Revision tracking records:
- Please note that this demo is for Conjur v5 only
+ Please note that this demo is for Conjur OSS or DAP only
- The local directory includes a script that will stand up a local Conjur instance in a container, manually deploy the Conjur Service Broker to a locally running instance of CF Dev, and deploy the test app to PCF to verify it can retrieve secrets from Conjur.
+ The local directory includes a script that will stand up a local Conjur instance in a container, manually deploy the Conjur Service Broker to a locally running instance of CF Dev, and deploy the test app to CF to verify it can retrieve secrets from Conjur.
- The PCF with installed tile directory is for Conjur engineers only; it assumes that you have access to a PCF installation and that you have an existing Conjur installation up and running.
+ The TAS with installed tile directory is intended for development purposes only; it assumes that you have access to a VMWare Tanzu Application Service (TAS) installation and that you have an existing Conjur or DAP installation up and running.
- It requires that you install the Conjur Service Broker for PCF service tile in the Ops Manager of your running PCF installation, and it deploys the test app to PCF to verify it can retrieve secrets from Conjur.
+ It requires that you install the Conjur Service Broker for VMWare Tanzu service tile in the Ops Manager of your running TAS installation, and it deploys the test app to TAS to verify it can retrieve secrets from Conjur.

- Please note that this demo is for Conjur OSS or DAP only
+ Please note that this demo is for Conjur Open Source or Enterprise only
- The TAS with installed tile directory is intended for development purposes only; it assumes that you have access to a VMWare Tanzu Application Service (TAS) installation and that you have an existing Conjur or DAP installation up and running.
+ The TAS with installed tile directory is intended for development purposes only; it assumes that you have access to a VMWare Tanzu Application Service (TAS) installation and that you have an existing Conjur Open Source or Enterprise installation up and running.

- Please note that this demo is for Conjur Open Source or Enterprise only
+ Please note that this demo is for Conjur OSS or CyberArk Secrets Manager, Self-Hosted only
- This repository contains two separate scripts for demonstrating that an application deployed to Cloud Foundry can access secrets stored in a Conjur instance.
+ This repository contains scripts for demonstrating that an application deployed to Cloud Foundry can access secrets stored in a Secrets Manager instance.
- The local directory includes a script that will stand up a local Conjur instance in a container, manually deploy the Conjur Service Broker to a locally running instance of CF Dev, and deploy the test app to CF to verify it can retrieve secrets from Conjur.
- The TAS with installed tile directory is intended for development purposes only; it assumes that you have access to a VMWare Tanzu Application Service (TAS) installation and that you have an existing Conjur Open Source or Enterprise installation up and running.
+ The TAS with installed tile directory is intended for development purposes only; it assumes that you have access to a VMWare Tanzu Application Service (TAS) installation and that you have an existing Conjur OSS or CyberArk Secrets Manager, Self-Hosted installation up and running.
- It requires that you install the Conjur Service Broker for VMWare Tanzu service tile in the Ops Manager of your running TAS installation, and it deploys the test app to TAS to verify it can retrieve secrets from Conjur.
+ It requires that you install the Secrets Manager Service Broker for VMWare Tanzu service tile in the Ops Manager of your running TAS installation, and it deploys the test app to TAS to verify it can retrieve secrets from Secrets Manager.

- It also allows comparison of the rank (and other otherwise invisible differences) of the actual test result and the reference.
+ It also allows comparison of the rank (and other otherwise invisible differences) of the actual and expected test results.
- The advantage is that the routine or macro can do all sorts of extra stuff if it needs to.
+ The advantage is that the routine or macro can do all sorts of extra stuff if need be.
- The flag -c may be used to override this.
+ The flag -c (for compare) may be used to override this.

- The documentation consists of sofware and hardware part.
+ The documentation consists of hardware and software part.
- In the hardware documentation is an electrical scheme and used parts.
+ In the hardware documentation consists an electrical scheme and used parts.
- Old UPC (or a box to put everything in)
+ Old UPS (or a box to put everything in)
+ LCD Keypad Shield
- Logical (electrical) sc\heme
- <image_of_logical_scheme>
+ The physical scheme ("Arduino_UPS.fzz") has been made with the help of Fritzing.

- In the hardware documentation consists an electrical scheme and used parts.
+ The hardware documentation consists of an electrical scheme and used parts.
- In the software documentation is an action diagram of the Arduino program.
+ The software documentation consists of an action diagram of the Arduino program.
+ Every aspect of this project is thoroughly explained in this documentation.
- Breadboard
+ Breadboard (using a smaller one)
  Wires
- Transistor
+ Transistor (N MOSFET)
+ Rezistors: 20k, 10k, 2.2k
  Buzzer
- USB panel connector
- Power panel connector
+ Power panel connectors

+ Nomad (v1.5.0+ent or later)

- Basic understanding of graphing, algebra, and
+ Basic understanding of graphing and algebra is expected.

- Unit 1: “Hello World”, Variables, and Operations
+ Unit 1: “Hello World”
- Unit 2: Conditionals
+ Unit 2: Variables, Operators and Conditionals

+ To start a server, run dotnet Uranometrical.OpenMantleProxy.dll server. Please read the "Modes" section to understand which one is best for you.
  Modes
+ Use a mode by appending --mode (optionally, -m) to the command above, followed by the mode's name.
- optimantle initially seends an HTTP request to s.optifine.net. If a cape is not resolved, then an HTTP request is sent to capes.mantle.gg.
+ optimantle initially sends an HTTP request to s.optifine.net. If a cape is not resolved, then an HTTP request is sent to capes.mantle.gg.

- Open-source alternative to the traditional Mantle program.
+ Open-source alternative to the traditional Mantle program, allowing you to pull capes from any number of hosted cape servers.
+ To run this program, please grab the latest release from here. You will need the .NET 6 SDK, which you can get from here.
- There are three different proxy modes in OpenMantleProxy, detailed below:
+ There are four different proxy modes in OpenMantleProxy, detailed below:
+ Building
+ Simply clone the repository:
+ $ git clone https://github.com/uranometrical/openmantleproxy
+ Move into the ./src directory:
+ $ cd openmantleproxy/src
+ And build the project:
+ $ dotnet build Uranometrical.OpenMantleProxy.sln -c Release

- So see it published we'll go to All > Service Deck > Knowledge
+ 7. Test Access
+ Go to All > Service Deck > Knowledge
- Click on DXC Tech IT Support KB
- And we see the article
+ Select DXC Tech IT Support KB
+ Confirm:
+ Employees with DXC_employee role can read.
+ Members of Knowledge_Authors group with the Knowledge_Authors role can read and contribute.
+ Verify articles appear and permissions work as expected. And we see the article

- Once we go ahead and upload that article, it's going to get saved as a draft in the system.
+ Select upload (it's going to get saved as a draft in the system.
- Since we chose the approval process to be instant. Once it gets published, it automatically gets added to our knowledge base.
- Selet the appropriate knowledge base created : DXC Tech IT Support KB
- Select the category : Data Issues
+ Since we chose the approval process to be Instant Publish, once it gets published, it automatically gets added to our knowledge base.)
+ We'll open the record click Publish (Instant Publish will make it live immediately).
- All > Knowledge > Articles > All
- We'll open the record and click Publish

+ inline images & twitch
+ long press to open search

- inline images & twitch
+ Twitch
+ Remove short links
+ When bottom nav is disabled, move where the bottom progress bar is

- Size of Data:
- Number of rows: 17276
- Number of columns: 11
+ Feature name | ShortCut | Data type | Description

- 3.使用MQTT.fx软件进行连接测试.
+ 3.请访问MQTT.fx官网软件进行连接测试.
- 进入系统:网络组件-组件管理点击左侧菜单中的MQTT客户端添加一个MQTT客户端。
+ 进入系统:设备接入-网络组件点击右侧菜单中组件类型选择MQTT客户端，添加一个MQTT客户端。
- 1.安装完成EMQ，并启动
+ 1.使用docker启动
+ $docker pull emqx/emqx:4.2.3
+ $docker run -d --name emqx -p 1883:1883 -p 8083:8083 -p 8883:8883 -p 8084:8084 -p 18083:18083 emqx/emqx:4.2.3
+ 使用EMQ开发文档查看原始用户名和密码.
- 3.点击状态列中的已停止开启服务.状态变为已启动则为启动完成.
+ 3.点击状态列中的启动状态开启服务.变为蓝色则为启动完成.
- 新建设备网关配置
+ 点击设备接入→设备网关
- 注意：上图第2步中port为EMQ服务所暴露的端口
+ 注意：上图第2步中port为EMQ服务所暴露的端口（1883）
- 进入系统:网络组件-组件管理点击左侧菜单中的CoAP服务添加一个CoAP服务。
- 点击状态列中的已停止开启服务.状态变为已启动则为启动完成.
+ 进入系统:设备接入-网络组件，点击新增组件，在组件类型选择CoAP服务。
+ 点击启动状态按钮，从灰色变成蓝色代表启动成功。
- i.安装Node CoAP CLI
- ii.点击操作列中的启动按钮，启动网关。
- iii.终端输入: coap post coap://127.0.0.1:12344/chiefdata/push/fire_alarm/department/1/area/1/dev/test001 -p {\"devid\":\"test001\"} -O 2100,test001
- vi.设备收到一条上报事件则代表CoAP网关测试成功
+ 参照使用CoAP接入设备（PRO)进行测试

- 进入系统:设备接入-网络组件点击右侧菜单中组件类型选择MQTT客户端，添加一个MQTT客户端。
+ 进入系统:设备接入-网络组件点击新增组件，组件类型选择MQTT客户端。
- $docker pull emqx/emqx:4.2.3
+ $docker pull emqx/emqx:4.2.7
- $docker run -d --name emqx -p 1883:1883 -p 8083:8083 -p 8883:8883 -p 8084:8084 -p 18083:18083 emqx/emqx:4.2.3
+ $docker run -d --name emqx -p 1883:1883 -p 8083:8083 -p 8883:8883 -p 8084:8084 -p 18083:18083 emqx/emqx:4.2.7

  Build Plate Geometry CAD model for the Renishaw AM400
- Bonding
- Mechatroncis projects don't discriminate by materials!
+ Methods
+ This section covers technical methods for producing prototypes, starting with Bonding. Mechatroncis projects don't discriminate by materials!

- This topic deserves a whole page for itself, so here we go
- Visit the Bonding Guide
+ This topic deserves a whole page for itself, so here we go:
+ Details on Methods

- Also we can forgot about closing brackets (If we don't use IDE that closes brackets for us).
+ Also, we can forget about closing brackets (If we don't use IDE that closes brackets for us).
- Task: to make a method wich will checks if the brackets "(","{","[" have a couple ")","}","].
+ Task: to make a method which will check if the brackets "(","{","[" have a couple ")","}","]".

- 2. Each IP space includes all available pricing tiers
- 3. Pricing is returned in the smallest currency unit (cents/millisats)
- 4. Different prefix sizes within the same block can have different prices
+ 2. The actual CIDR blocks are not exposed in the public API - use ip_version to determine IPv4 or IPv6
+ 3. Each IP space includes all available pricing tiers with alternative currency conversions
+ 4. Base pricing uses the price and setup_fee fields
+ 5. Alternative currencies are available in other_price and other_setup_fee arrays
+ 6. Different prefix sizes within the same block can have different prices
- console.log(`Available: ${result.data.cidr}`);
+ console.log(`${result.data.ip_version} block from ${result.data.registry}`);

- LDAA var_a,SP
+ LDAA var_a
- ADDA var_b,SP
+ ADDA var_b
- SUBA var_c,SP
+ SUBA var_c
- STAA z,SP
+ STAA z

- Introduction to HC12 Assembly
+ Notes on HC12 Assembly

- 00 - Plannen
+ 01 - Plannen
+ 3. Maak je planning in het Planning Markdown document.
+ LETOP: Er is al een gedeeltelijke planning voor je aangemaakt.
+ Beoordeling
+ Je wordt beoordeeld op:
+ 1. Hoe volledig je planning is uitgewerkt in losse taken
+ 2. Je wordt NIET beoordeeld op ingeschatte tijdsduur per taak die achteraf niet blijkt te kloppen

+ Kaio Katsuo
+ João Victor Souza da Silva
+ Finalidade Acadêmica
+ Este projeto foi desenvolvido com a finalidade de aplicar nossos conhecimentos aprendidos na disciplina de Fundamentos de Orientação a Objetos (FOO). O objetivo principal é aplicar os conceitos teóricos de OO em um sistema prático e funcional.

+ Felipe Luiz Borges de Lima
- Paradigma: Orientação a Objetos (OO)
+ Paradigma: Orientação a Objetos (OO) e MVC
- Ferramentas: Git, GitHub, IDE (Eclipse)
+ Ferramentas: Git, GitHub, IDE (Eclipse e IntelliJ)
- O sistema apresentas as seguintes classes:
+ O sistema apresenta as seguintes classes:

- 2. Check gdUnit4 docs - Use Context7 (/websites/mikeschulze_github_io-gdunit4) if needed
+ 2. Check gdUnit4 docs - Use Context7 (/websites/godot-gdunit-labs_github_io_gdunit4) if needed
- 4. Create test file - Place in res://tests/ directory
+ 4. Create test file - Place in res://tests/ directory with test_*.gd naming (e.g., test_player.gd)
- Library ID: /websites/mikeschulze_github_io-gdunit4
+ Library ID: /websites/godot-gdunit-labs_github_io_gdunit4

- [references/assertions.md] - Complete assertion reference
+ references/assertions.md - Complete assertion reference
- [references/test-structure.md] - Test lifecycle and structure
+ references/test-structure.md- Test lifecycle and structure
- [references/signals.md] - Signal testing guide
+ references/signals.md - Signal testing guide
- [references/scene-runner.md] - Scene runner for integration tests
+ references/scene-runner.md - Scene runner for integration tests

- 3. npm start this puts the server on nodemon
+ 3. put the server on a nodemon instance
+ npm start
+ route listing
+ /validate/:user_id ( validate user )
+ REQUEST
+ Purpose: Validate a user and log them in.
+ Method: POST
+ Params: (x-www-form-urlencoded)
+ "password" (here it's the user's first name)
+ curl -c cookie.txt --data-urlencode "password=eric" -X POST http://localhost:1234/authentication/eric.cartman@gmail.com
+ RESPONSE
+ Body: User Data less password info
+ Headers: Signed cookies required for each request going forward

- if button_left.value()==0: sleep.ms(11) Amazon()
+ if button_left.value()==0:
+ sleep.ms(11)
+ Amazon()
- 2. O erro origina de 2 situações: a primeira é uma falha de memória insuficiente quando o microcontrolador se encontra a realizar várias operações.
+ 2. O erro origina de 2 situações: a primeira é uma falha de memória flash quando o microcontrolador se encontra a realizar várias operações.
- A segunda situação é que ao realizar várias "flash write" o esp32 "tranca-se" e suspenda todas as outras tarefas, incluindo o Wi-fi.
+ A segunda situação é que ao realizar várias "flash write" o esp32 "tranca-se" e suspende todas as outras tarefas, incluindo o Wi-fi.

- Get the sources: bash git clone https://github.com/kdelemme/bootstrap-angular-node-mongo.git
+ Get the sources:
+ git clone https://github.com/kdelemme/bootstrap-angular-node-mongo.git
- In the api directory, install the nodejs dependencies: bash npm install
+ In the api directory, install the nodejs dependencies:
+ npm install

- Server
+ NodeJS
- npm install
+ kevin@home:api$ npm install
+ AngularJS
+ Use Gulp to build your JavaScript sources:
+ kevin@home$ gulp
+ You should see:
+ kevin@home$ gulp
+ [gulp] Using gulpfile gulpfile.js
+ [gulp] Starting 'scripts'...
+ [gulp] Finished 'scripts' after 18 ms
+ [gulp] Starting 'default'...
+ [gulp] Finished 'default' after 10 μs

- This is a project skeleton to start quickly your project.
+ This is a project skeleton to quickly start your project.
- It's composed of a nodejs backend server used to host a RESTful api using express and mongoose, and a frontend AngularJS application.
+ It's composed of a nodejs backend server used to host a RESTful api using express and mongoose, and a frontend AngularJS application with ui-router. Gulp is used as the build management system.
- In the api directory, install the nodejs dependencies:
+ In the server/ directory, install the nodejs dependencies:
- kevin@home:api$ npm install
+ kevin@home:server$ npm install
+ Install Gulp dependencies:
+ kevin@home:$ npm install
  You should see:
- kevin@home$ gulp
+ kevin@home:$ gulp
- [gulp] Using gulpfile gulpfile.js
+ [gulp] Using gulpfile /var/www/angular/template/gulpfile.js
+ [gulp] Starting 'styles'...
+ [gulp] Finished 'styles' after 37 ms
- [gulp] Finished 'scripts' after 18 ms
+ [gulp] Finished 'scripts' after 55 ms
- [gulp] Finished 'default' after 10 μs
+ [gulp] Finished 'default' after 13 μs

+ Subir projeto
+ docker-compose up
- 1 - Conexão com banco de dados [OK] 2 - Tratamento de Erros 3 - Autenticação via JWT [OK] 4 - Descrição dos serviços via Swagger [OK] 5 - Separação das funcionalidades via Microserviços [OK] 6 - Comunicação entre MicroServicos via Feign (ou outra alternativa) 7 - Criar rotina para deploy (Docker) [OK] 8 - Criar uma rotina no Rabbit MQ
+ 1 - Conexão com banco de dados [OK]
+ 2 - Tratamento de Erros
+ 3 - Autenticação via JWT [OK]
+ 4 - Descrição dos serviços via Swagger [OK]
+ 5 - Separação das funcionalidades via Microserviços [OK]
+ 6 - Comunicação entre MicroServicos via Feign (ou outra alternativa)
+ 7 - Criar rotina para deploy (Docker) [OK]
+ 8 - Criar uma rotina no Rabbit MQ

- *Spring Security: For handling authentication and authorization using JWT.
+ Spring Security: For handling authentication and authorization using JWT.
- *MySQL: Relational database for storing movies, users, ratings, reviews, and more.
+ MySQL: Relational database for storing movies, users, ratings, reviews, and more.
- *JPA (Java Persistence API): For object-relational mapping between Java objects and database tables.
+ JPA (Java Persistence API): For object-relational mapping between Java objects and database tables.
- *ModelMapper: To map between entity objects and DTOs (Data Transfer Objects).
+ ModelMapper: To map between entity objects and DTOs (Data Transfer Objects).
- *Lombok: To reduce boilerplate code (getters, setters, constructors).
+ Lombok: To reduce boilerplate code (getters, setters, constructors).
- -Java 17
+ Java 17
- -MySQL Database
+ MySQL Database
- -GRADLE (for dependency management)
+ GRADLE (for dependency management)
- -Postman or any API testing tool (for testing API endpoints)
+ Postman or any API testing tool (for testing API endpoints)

» Exercise objective: Wherever the word "system" appears in the entries above, copy that whole line.

» Answer to this exercise:
- Once we go ahead and upload that article, it's going to get saved as a draft in the system.
+ Select upload (it's going to get saved as a draft in the system.
+ It's composed of a nodejs backend server used to host a RESTful api using express and mongoose, and a frontend AngularJS application with ui-router. Gulp is used as the build management system.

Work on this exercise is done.